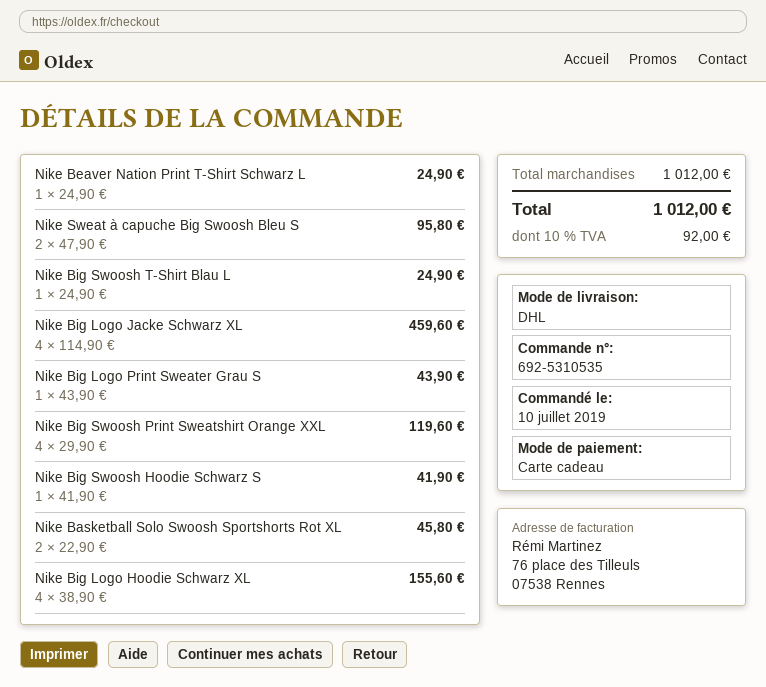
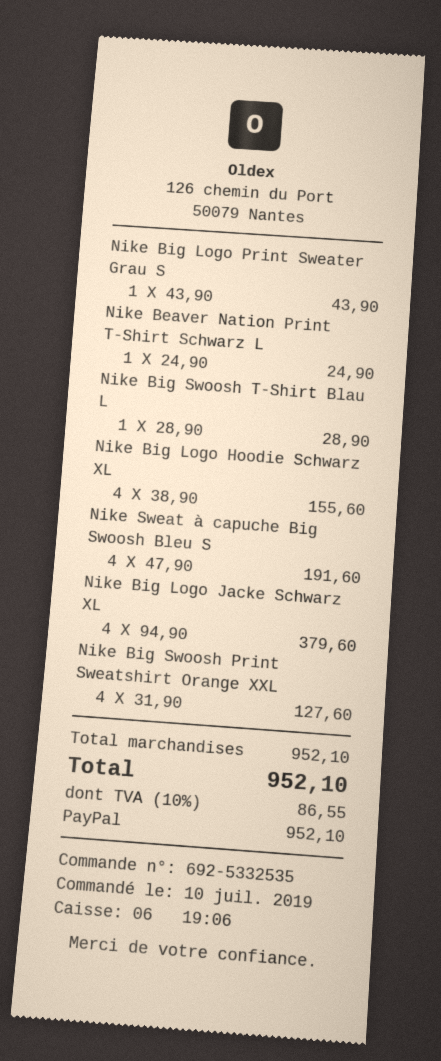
order number: 692-5310535 -> 692-5332535
payment method: gift card -> PayPal
Nike Sweat à capuche Big Swoosh Bleu S: 2 x 47.90 = 95.80 -> 4 x 47.90 = 191.60
Nike Big Swoosh T-Shirt Blau L: 1 x 24.90 = 24.90 -> 1 x 28.90 = 28.90
Nike Big Logo Jacke Schwarz XL: 4 x 114.90 = 459.60 -> 4 x 94.90 = 379.60
Nike Big Swoosh Print Sweatshirt Orange XXL: 4 x 29.90 = 119.60 -> 4 x 31.90 = 127.60
Nike Big Swoosh Hoodie Schwarz S: 1 x 41.90 = 41.90 -> none
Nike Basketball Solo Swoosh Sportshorts Rot XL: 2 x 22.90 = 45.80 -> none
subtotal: 1012.00 -> 952.10
tax: 10% = 92.00 -> 10% = 86.55
total: 1012.00 -> 952.10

> Exercise objective:
From the material, report only how many lines include the word "none".

> Written solution:
2